I have a story about the Divine Mercy, about when the Pope died. I told it on this blog once before; I’ll tell again now, in honor of the vigil of the feast of Divine Mercy, which is tonight.
My parish, where I worked as music director, did a big Divine Mercy event each year that Sunday, and I did the music for it. It was one of my favorite events of the year – people came from all over, the parish was packed all day, confession lines were 40 deep all over the church, the atmosphere of prayer and devotion was intense and palpable.
Well, that Sunday morning, grieving for my beloved Pope, I went to my car early in the morning to drive to my parish. I lived in the university area of town at the time, and was parked on a side street packed with cars from all the students.
As I approached my car, I saw to my shock that my car, alone of all the cars, was plastered with eggs. I have a small transparent image of the Divine Mercy on my windshield, in the corner by the steering wheel, so that I can look at it as I drive. The eggs were concentrated the most heavily on that image, the image of Christ with streams of water and blood, the mercy and grace of God, flowing from His side. The eggs were so thick I could barely see to drive, and I used up all my windshield wiper fluid trying to get it off so I could see to get to church. I left my car in the parking lot, covered as it was, until noon when I was able to get away for a little bit to take it through the car wash.
I don’t think it was a coincidence that this happened to my car, to that image, on the night the Pope died, on the eve of the Feast of Divine Mercy. There is a hatred in the world that is not human, a hatred of God that also hates humans, and wants to drag us down with it. But it will fail with all who love God.

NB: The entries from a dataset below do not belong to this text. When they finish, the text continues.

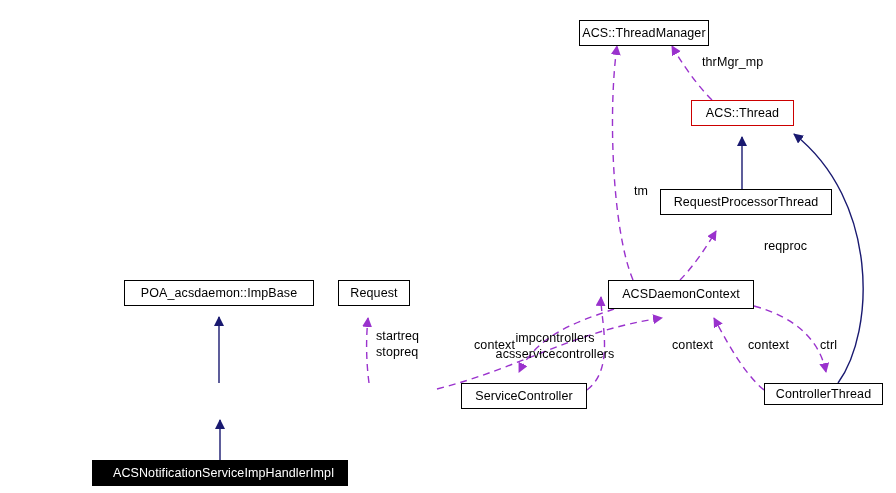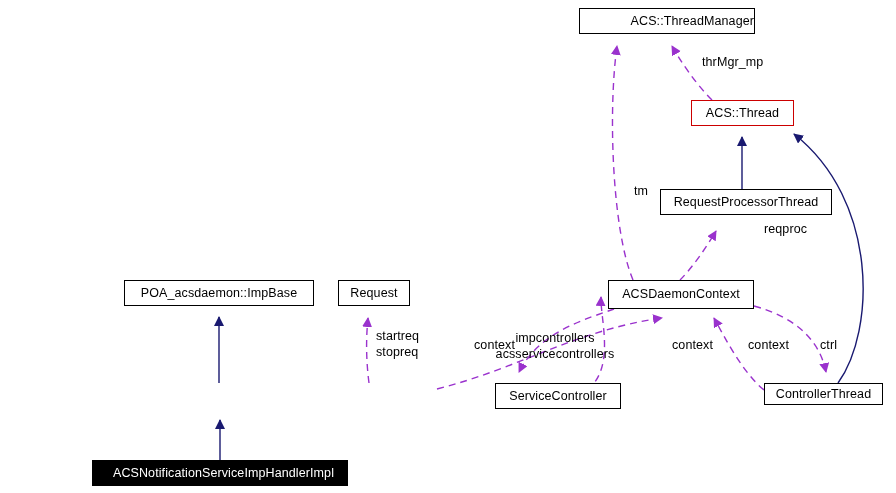--- a/index.html
+++ b/index.html
@@ -111,7 +111,7 @@
     </g>
   </svg>
 
-  <div class="node" style="left:579px; top:8px; width:176px; height:26px;justify-content:flex-end;">
+  <div class="node" style="left:579px; top:20px; width:130px; height:26px;">
     <span>ACS::ThreadManager</span>
   </div>
 

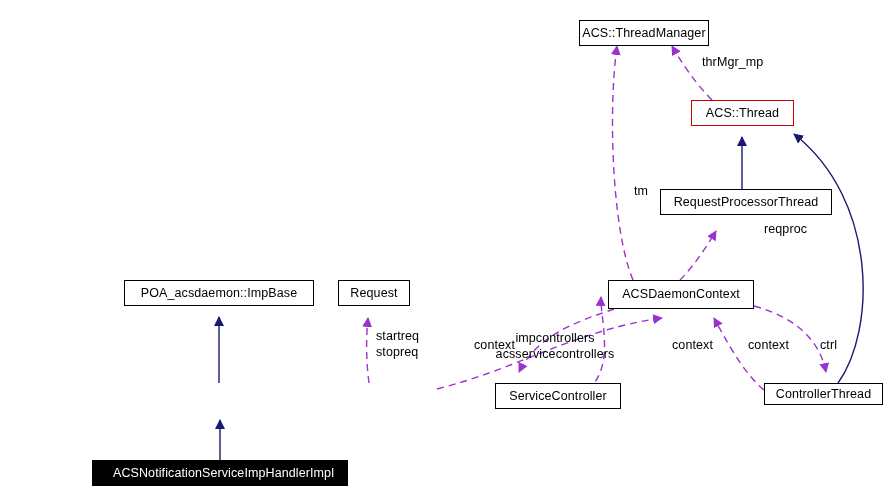--- a/index.html
+++ b/index.html
@@ -152,7 +152,7 @@
 
   <div class="edge-label" style="left:634px; top:148px;margin-top:36px;">tm</div>
 
-  <div class="edge-label" style="left:716px; top:222px;padding-left:48px;">reqproc</div>
+  <div class="edge-label" style="left:716px; top:239px;padding-left:48px;">reqproc</div>
 
   <div class="edge-label" style="left:376px; top:329px;">startreq</div>
 

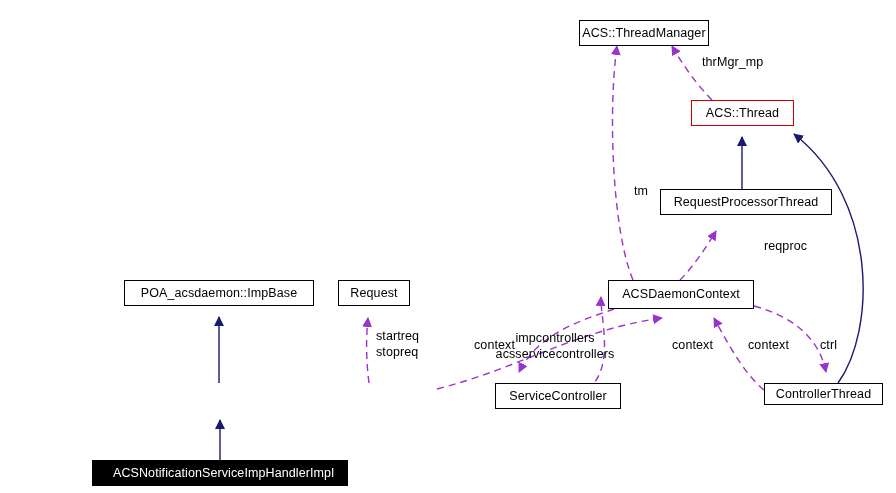--- a/index.html
+++ b/index.html
@@ -136,7 +136,7 @@
   </div>
 
 
-  <div class="node" style="left:461px; top:383px; width:126px; height:26px;margin-left:34px;">
+  <div class="node" style="left:461px; top:383px; width:126px; height:26px;">
     <span>ServiceController</span>
   </div>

Maybe it was just a few drunk students, but I believe it was an expression of frustrated evil that covered my car the night the soul of John Paul II was taken up to heaven. Frustrated, because thanks to his witness so many souls have been and are being taken up to heaven too, forever out of its reach, crushing its evil designs. I believe that the night the Pope died, evil was vanquished through the merits of his life in Christ, and many souls were released and taken up into heaven with him, in a great crowning triumph of his life. And many souls on earth were introduced to heaven, brought into communion with Christ in his Church. Just look at all the conversions that happened after his death, just through the witness of so many millions streaming to Rome for his funeral.
I saw a satellite image of Rome during those days, and it looked like a human heart. The streets were arteries filled with people from all over the world, converging on the heart of the Church, the mystical Body of Christ through whom His blood mystically flows. It was beautiful. And people converted – even the Abbey where I go sometimes for retreat, in a remote corner of Colorado, got calls from people who had watched the funeral, and wanted to enter the Church as a result. I watched it, sitting up in the middle of the night, and cried and prayed through it all, for the joy and the power and the beauty of it. I will never forget it. I felt like I was there.
For me, the death, and the life, of John Paul II was and always will be, in my opinion, a triumph of the Divine Mercy of God. And the Divine Mercy continues, and souls continue to be saved, and continue to be brought into the beautiful Church, to be washed clean and fed with the beautiful grace and life of Christ, flowing freely in and through the Church, for all who come to receive.